Baubau, Sultramedia – Pimpinan Daerah Nasyiatul Aisyiyah Kota Baubau (PD NA Baubau) sukses menghelat pengukuhan dan rapat Kerja periode 2022-2026, di Hotel Mira pada Jum’at (2/8/24).
Usai pengukuhan organisasi otonom Muhammadiyah ini langsung tancap gas menandatangani perjanjian kerjasama dengan Organisasi Advokat Dewan Pimpinan Cabang Kongres Advokat Indonesia Buton (DPC KAI Buton) sebagaimana tertuang dalam Memorandum of Understanding (MoU) Paralegal.
Ketua Pimpinan Wilayah Nasyiatul Aisyiyah Sultra, Fharanita Muhita mengungkapkan, penandatanganan MoU Paralegal sebagai sesuatu yang istimewa dan agenda baru.
“Ini adalah hal yang istimewa dan baru pertama kali terjadi dalam agenda pengukuhan dan Rapat Kerja Nasyiatul Aisyiyah khususnya di Sultra,” ujarnya saat memberikan sambutan.

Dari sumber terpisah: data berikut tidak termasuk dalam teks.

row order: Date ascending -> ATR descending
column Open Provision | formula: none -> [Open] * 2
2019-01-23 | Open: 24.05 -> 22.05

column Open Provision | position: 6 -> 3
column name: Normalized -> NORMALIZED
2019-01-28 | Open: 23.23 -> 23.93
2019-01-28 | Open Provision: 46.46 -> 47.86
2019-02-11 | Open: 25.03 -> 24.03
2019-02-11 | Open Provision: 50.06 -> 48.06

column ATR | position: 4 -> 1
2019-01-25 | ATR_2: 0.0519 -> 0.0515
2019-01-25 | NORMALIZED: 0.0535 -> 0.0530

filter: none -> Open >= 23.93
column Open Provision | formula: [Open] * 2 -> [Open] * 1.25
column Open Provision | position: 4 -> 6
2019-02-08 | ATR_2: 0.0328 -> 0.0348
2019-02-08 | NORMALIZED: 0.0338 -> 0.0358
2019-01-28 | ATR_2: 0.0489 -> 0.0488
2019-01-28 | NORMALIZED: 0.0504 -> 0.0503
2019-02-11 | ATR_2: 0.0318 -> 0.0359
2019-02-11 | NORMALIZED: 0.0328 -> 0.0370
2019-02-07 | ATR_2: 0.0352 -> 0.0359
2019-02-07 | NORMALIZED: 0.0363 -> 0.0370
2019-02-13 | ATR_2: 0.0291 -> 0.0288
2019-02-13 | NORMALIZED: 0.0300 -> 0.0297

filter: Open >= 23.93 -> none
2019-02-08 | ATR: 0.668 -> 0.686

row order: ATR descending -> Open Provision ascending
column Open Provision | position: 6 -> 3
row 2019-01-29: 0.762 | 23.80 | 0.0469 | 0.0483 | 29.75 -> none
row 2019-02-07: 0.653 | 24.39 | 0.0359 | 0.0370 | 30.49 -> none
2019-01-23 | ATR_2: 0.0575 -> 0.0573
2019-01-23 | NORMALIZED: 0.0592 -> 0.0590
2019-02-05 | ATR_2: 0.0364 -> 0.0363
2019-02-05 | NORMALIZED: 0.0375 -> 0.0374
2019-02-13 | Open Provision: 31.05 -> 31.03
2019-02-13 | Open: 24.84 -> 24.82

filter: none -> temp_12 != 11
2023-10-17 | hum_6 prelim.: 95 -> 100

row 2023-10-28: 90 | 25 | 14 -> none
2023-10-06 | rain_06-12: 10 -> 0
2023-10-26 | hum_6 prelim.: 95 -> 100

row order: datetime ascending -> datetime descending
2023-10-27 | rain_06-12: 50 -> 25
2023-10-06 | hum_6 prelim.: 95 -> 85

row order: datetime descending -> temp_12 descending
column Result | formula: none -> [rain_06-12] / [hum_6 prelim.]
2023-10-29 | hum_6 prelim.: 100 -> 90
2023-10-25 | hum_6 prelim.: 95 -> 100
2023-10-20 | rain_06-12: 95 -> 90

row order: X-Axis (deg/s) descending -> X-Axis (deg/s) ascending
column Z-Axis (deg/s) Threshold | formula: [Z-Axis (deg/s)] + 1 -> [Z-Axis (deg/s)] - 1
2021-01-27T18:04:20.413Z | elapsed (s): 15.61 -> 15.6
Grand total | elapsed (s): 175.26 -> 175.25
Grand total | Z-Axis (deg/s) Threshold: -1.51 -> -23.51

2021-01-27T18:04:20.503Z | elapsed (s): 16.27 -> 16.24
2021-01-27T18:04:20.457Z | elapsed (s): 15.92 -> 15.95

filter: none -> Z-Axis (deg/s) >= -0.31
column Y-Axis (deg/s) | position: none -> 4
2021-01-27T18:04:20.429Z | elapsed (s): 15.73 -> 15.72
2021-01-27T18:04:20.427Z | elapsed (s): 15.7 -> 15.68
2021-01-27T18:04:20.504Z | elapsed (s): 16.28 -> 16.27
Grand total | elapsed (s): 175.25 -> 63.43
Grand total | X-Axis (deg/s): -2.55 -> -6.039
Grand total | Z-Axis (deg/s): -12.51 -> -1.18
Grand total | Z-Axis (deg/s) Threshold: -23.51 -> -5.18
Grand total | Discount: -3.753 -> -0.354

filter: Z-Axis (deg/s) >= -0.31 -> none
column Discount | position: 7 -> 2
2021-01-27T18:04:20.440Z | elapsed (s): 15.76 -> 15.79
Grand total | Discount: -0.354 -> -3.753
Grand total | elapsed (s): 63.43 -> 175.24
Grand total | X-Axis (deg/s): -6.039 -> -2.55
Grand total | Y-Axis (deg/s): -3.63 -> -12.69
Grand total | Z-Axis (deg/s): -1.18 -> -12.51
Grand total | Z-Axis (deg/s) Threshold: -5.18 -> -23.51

Fharanita menambahkan, bahwa Nasyiatul Aisyiyah sebagai Putri Muhammadiyah yang bergerak dalam bidang Keperempuanan menitik beratkan pada gerakan pemberdayaan Perempuan Muda dalam meningkatkan kapasitas.
“Termasuk memberikan perlindungan terhadap perempuan dan anak,” harapnya.
Sementara itu, Nurul Isnaeni mengungkapkan, esensi dari penandatanganan MoU Paralegal antara PD NA Baubau dan DPC KAI Buton didasari pada maraknya kasus kekerasan terhadap perempuan dan anak yang kerap terjadi di Kota Baubau.
“Sebanyak 55 kasus pada tahun 2022, 48 kasus di tahun 2023 dan ada puluhan kasus lainnya yang terjadi di tahun 2024 ini, ungkapnya dalam pidato iftitah usai dikukuhkan oleh PW NA Sultra.
Lanjutnya, pendampingan terhadap korban kekerasan tidak hanya pada saat terjadinya kasus akan tetapi upaya preventif dan pembekalan.
” Salah satunya dalam bentuk pelatihan paralegal pencegahan kekerasan terhadap perempuan dan anak akan memberikan efek yang signifikan terhadap penurunan angka kekerasan terhadap korban,” tegasnya.
Di kesempatan yang sama Ketua DPC KAI Buton, Adv Apri Awo menyampaikan apresiasi setinggi-tingginya atas terselenggaranya penandatanganan MoU Paralegal antara PD NA Baubau dan DPC KAI Buton khususnya dalam pencegahan terjadinya kekerasan terhadap perempuan dan anak.
Lebih lanjut Apri menambahkan, kendala selama melakukan pendampingan terhadap korban kekerasan terhadap perempuan dan anak adakah ketidakmampuan korban mengakses perlindungan hukum. Baik yang bersifat pro Justitia maupun konseling terhadap korban itu sendiri. Sehingga hak-hak hukumnya tidak bisa diperjuangkan.
“Maka dengan demikian upaya preventif melalui sosialisasi dan pelatihan paralegal pencegahan kekerasan terhadap perempuan dan anak adalah kewajiban kita semua. Baik organisasi advokat dan organisasi manapun yang mempercayai bahwa Kekuatan Perempuan adalah Perubahan Masa Depan,” ujarnya.